**Exercise prompt**. Where does the word "subscribers" occur in the data below? Copy each line that holds it.

**Material provided**.
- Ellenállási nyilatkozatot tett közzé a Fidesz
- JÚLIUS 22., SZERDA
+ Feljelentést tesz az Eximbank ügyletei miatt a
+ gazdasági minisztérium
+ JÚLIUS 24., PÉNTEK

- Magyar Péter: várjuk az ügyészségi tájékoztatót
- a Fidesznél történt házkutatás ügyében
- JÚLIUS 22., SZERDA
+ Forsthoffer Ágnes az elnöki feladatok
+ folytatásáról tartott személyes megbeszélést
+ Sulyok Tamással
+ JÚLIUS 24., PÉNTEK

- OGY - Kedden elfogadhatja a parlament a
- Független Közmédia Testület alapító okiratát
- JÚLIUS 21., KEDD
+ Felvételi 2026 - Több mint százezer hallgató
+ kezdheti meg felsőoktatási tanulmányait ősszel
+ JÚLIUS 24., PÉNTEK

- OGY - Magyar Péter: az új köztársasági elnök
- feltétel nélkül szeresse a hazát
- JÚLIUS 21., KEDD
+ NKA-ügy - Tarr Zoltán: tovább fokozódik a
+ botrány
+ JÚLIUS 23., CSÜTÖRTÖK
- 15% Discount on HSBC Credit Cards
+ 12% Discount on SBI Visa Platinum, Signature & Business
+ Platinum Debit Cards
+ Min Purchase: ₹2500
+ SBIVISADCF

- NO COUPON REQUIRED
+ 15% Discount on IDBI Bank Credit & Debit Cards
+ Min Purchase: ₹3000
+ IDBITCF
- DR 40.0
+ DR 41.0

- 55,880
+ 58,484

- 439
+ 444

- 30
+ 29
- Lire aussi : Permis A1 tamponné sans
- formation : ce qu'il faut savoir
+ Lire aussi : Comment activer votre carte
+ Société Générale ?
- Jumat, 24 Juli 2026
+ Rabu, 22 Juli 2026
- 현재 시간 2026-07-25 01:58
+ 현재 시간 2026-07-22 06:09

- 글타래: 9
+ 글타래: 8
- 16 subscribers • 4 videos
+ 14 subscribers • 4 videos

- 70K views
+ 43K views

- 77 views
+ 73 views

**Written answer**.
- 16 subscribers • 4 videos
+ 14 subscribers • 4 videos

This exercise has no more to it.